Er ist Rentenpolitiker und Politikrentner – und in der aktuellen Reformdebatte fast schon wieder so präsent wie damals als Bundesarbeitsminister. Norbert Blüm, der sich selbst als "philosophischen Hobbygärtner" bezeichnet hat, wirft Angela Merkel eine allzu große Nähe zu den Ideen des Philosophen Thomas Hobbes vor und befürchtet eine Gesellschaft, in der jeder gegen jeden kämpft. Der Ethikrat empfiehlt ein paar Quellenstudien.

Es mag in einer Demokratie zum guten Ton gehören, dass Philosophen sich aus der Politik heraushalten. Aber wenn Politiker ihre Kapuzinerpredigten mit philosophischen Zitaten anreichern, dann brauchen sich auch die Philosophen nicht mehr zurückzunehmen. Zwar scheint es zu dem, was einmal das Volk der Dichter und Denker war, wunderbar zu passen, wenn der längstgediente Sozialminister der Bundesrepublik seine Parteivorsitzende dazu auffordert, Aristoteles und Hobbes zu lesen.

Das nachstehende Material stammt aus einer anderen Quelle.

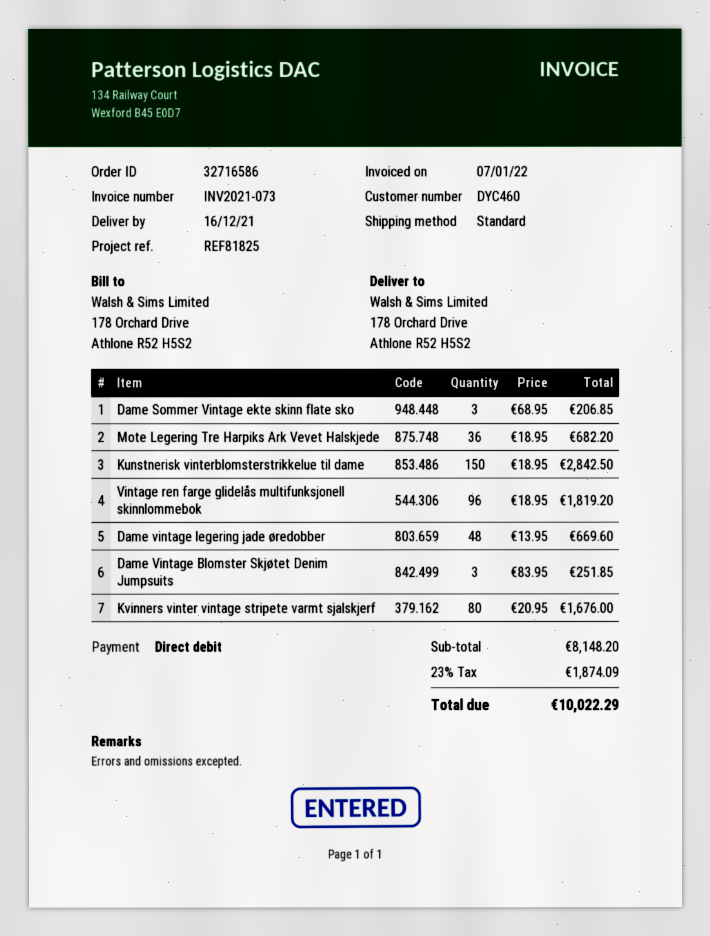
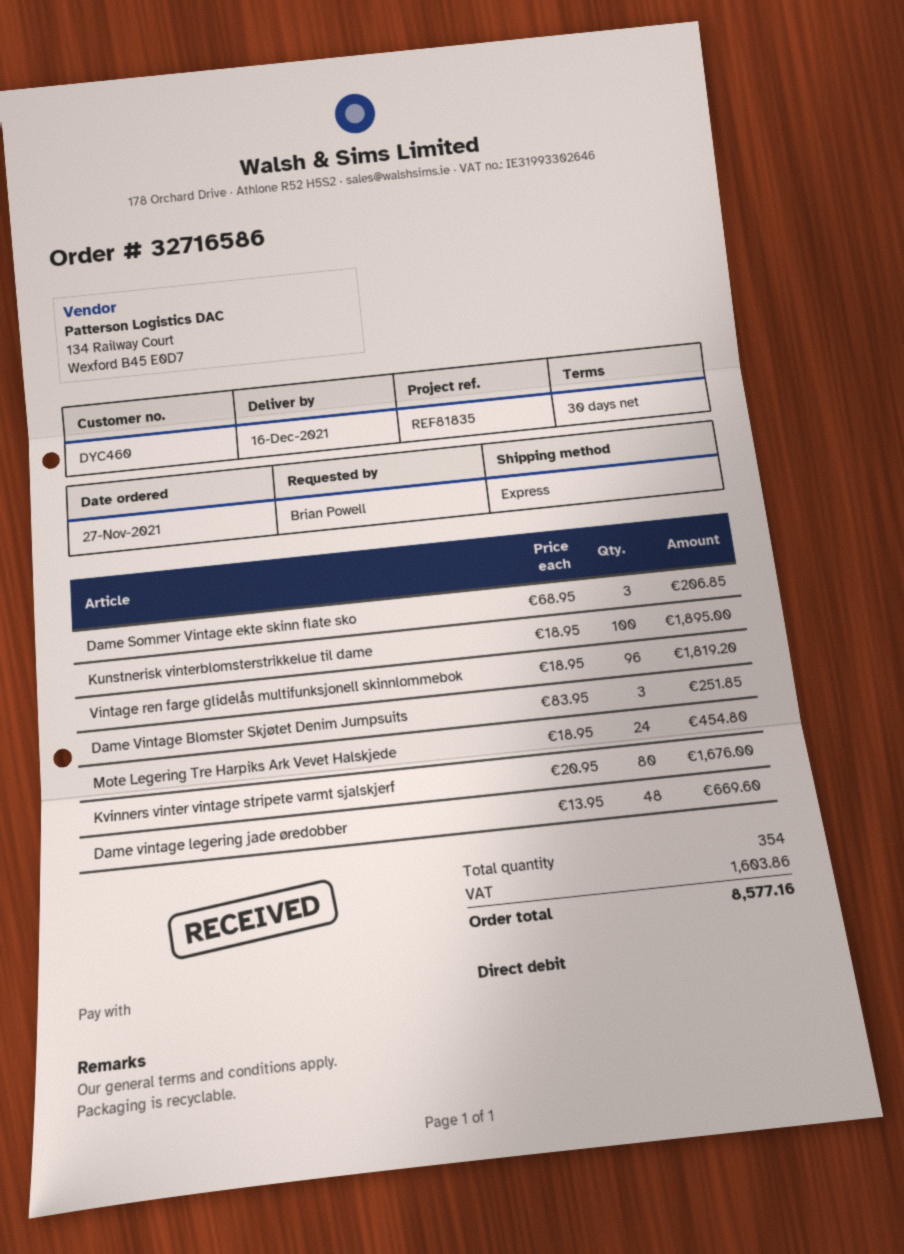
reference: REF81825 -> REF81835
shipping method: standard -> express
Mote Legering Tre Harpiks Ark Vevet Halskjede: 36 x 18.95 = 682.20 -> 24 x 18.95 = 454.80
Kunstnerisk vinterblomsterstrikkelue til dame: 150 x 18.95 = 2842.50 -> 100 x 18.95 = 1895.00
tax: 1874.09 -> 1603.86
total: 10022.29 -> 8577.16

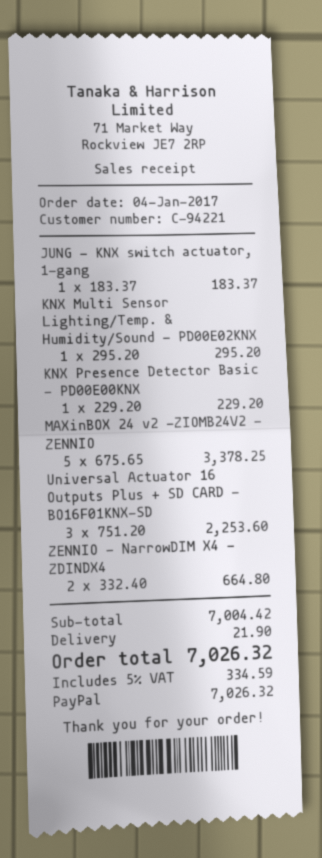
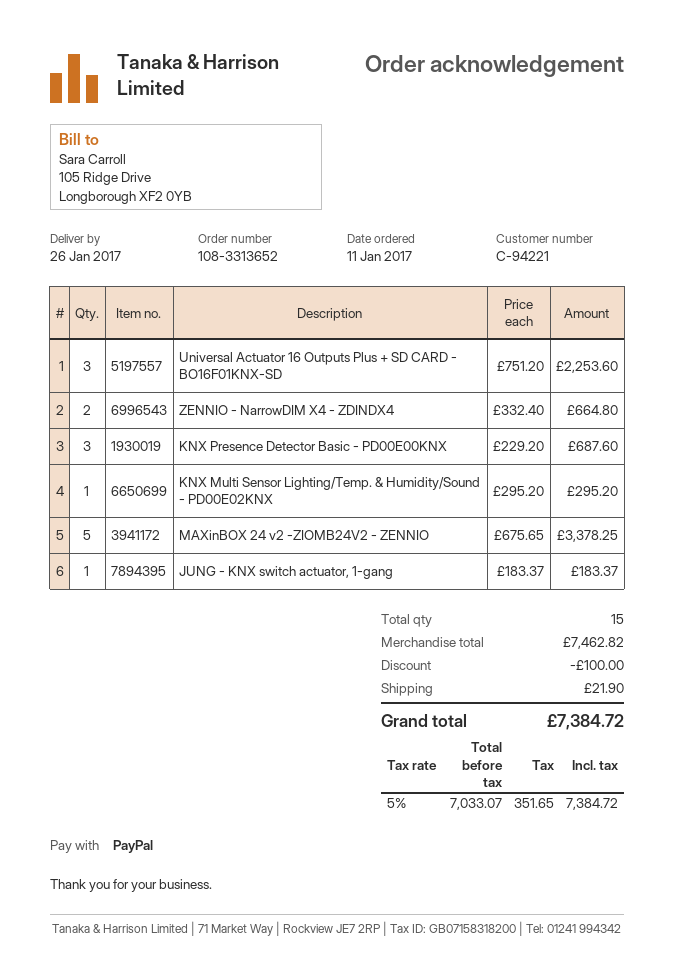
order date: 2017-01-04 -> 2017-01-11
KNX Presence Detector Basic - PD00E00KNX: 1 x 229.20 = 229.20 -> 3 x 229.20 = 687.60
subtotal: 7004.42 -> 7462.82
discount: none -> 100.00
tax: 5% = 334.59 -> 5% = 351.65
total: 7026.32 -> 7384.72

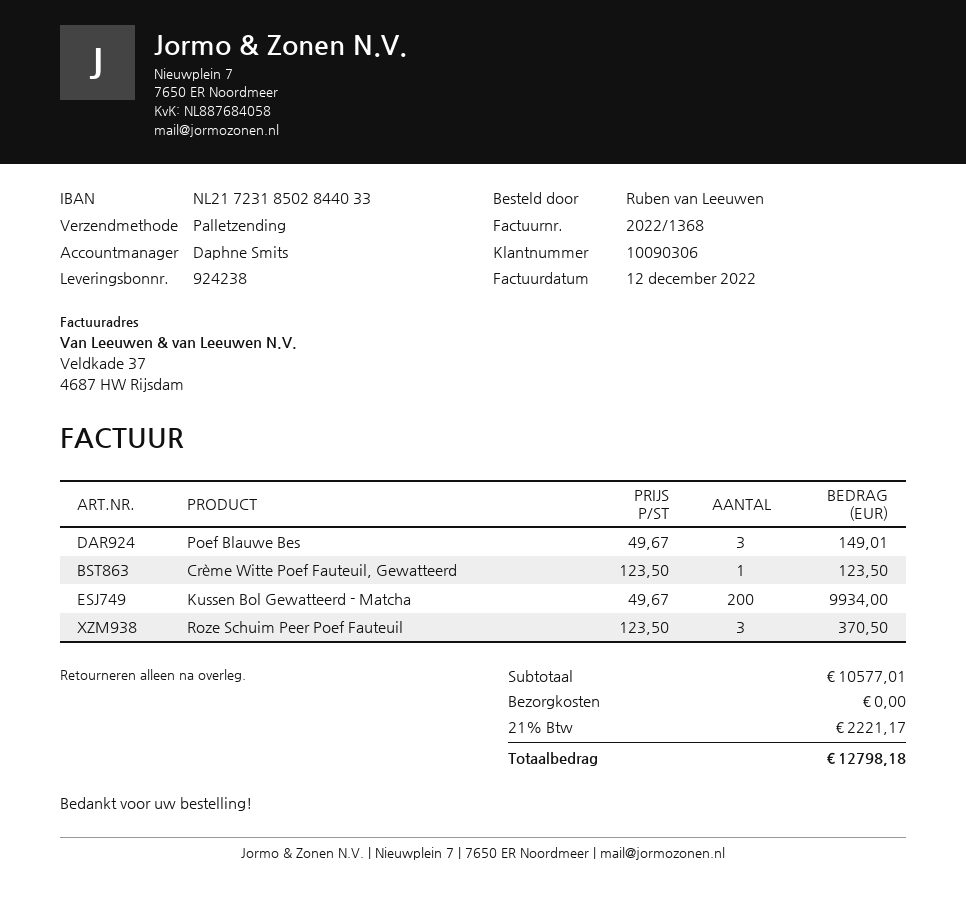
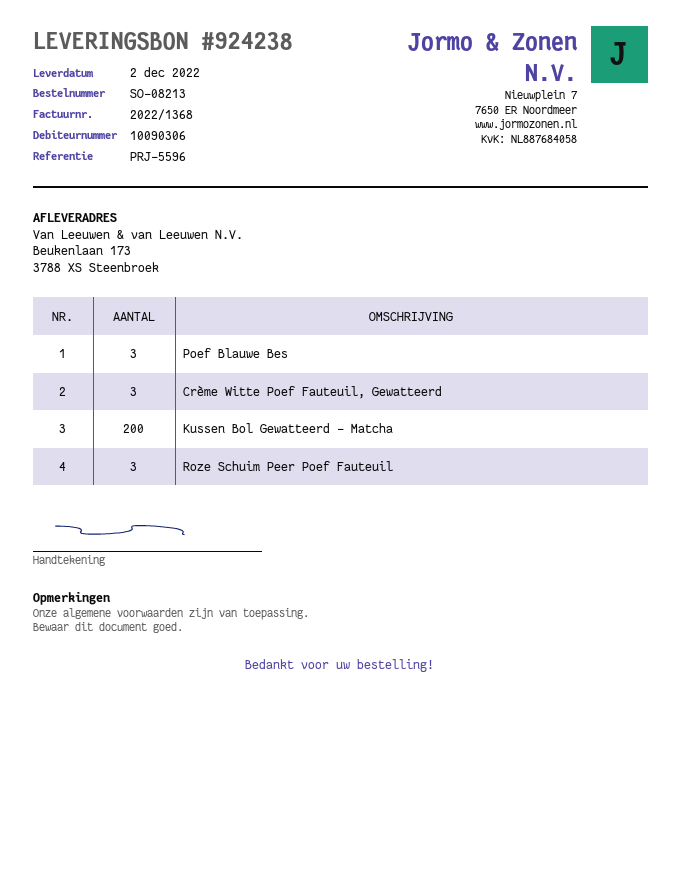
Crème Witte Poef Fauteuil, Gewatteerd: 1 -> 3

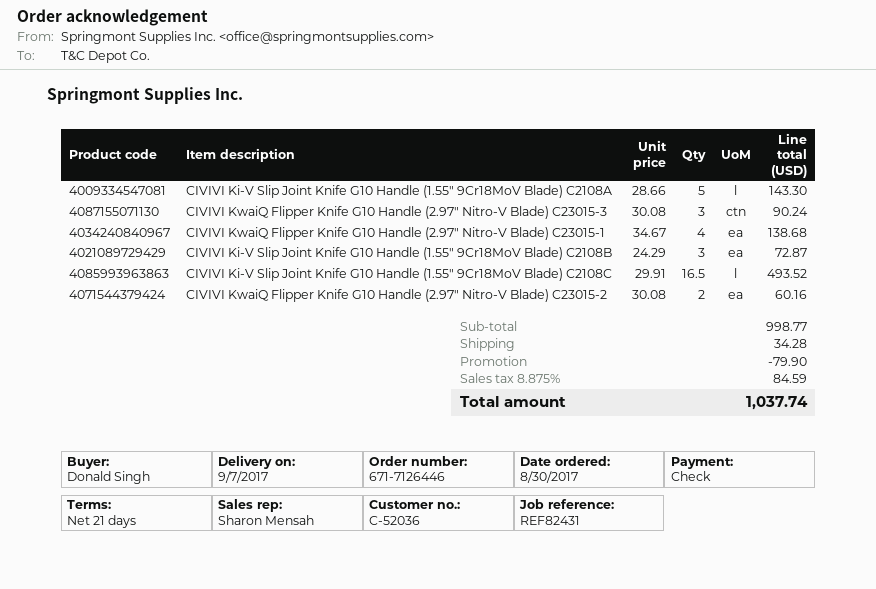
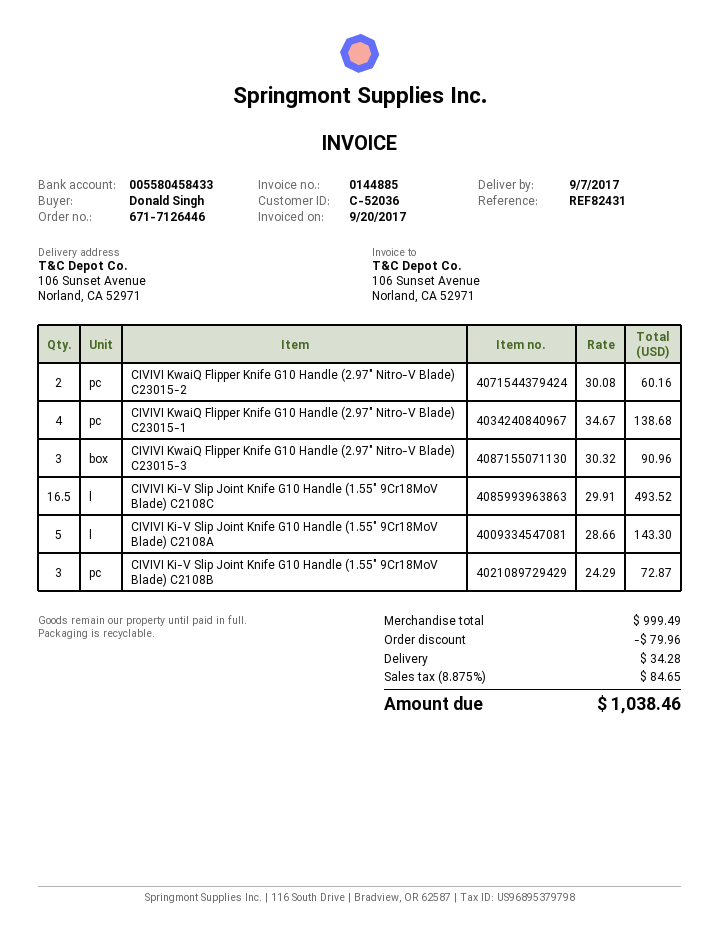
CIVIVI KwaiQ Flipper Knife G10 Handle (2.97″ Nitro-V Blade) C23015-3: 3 x 30.08 = 90.24 -> 3 x 30.32 = 90.96
subtotal: 998.77 -> 999.49
discount: 79.90 -> 79.96
tax: 8.875% = 84.59 -> 8.875% = 84.65
total: 1037.74 -> 1038.46

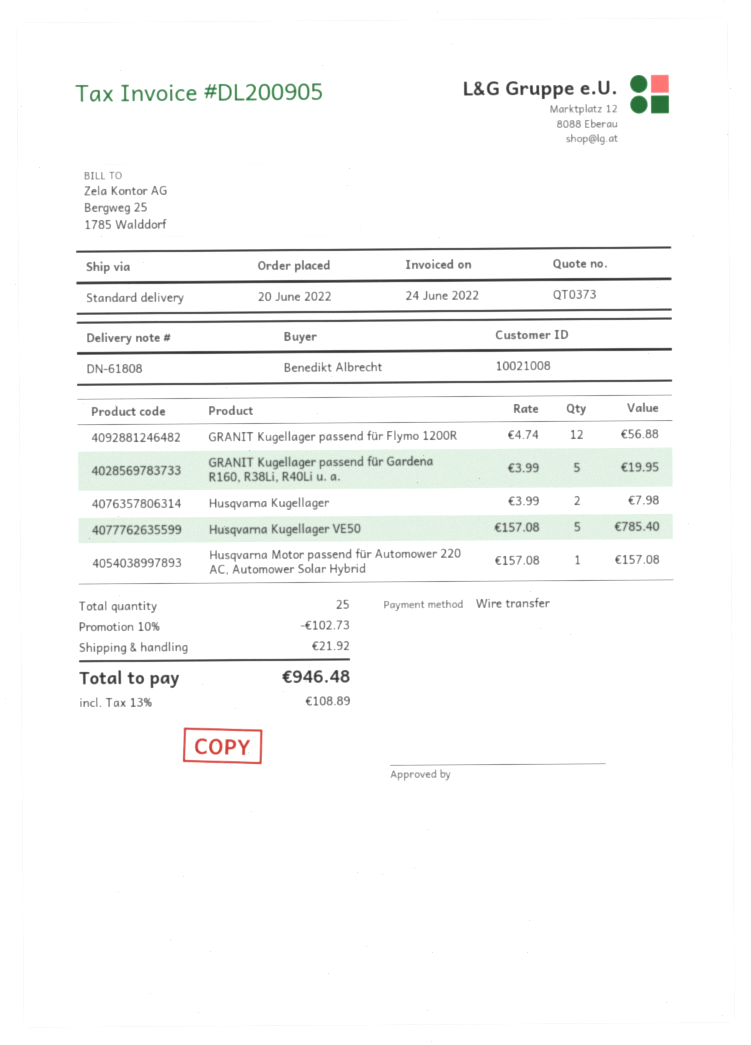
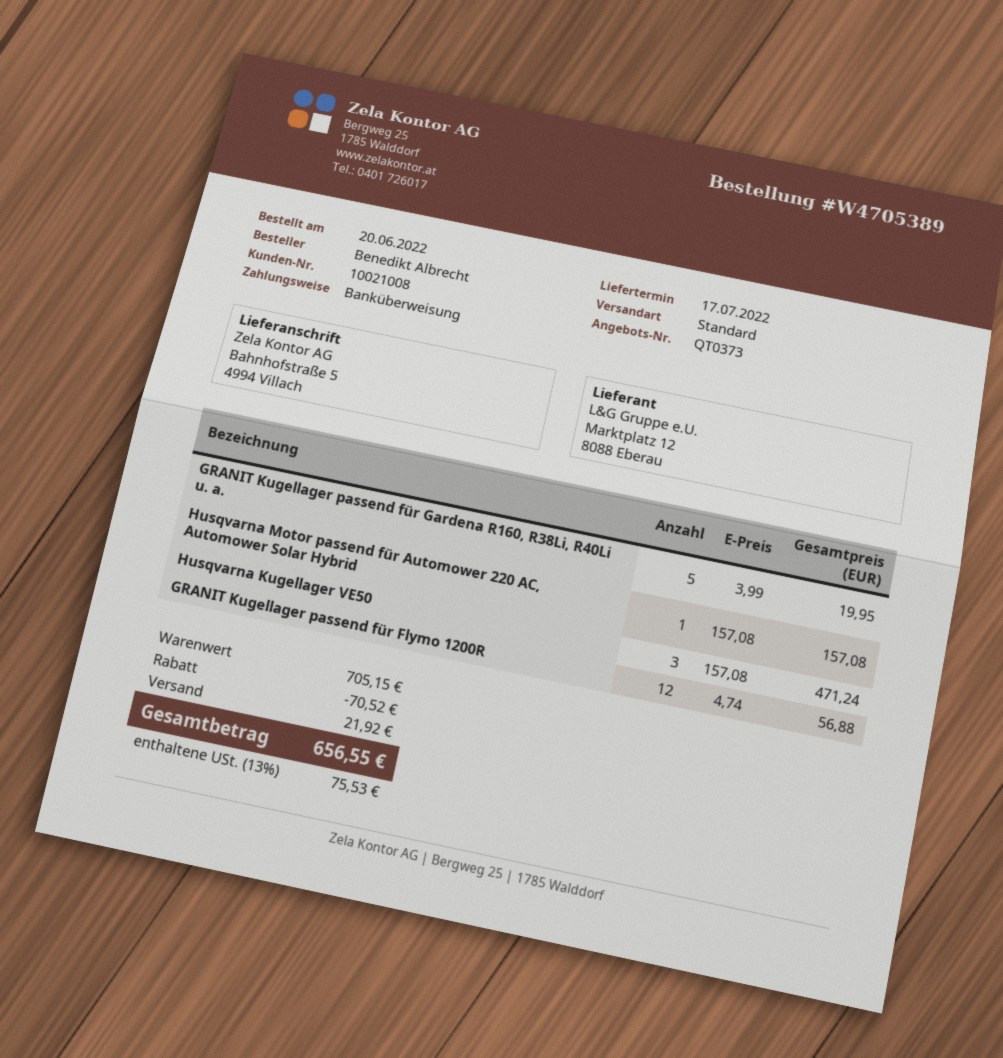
Husqvarna Kugellager: 2 x 3.99 = 7.98 -> none
Husqvarna Kugellager VE50: 5 x 157.08 = 785.40 -> 3 x 157.08 = 471.24
discount: 102.73 -> 70.52
tax: 13% = 108.89 -> 13% = 75.53
total: 946.48 -> 656.55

Doch man hat den Eindruck, dass er sie selbst nicht allzu gründlich studiert hat, wenn man feststellt, wie er sie interpretiert. Wieso soll denn Aristoteles, dem die Sklaverei etwas Natürliches war, ein Kronzeuge der Blümschen Sozialstaatskonzeption sein? Warum sollten die eher neoliberalen Kräfte vom bösen Hobbes inspiriert sein? Nach Hobbes gibt es doch keine dem Staat vorausgehenden Eigentumsrechte, die seinen Umverteilungsaktivitäten legitime Grenzen setzen könnten. Locke ist es, der ein solches Naturrecht an Eigentum lehrt und auf den sich daher gebildete Neoliberale berufen. Allerdings ist der Ruf Hobbes’ aus anderen Gründen schlechter als derjenige Lockes, und daher ist, wer ein politisches Comeback erstrebt, gut beraten, auf Hobbes einzuschlagen. Textkenntnisse zeigt er damit freilich nicht. Er sollte sie daher auch nicht bei anderen anmahnen.

Als jemand, der in den USA lebt, sehe ich täglich die Nachteile einer individualisierten Altersvorsorge in Gestalt siebzigjähriger Mitmenschen, die noch arbeiten müssen, weil Pensionsfonds zusammengebrochen sind. Richtig ist auch, dass das Kapitaldeckungsverfahren ebenso wenig wie das Umlageverfahren von der demografischen Entwicklung abgekoppelt werden kann. Aber das, was an Blüms Polemik gegen den Umbau des Wohlfahrtsstaates stört, ist, dass er nicht im mindesten anerkennt, dass dieser auch deswegen so unabdingbar geworden ist, weil er als Minister die zunehmende Schieflage ignoriert oder gar verleugnet hat. Angesichts des demografischen Wandels gibt es nur die folgenden Möglichkeiten: längere Arbeitszeit, geringere Rente, höhere Rentenbeiträge. Die Rentenbeiträge zu erhöhen bedeutet noch mehr Arbeitslosigkeit, und das ist wahrlich unsozialer als eine der beiden ersten Möglichkeiten.

Gewiss ist es Pflicht, Not zu bekämpfen. Aber das gilt erstens weltweit, nicht nur im eigenen Lande, und es ist zweitens bedenklich, auf Kosten anderer großzügig zu sein, ja unmoralisch, dies auf Kosten der Schwächsten zu sein – etwa der kommenden Generationen. Es ist die schamlose Verschuldungspolitik der Sozialpolitiker, die moralischen Mitmenschen, keineswegs nur Hobbesschen Wölfen tiefes Unbehagen bereitet. Was soll ferner die Klage, durch den Vorschlag der Herzog-Kommission zur Krankenversicherung würden Millionen zu "Sozialtransferempfängern"? Sie sind es doch jetzt schon, nur erfolgt der Transfer über die Unternehmen statt über den Staat. Das ist für den zwar kurzfristig billiger, aber ist es denn der Staat, der Arbeitsplätze schafft? Den weniger Leistungsfähigen soll geholfen werden, aber alle sollen wissen, wie viel das kostet, und die Kosten sollten von allen getragen werden – einschließlich der Beamten in den Sozialministerien.

Um gute Philosophie zu machen, muss man geistige Risiken eingehen. Ich habe Respekt für Geißler, wenn er eine Bürgerversicherung fordert, aber der Ideenmangel Blüms lässt nicht erwarten, dass wir ihm dereinst die komplementäre Bewegung zur Kinderphilosophie verdanken werden: eine Seniorenphilosophie, die die Zukunft unserer Gesellschaft ernst nimmt.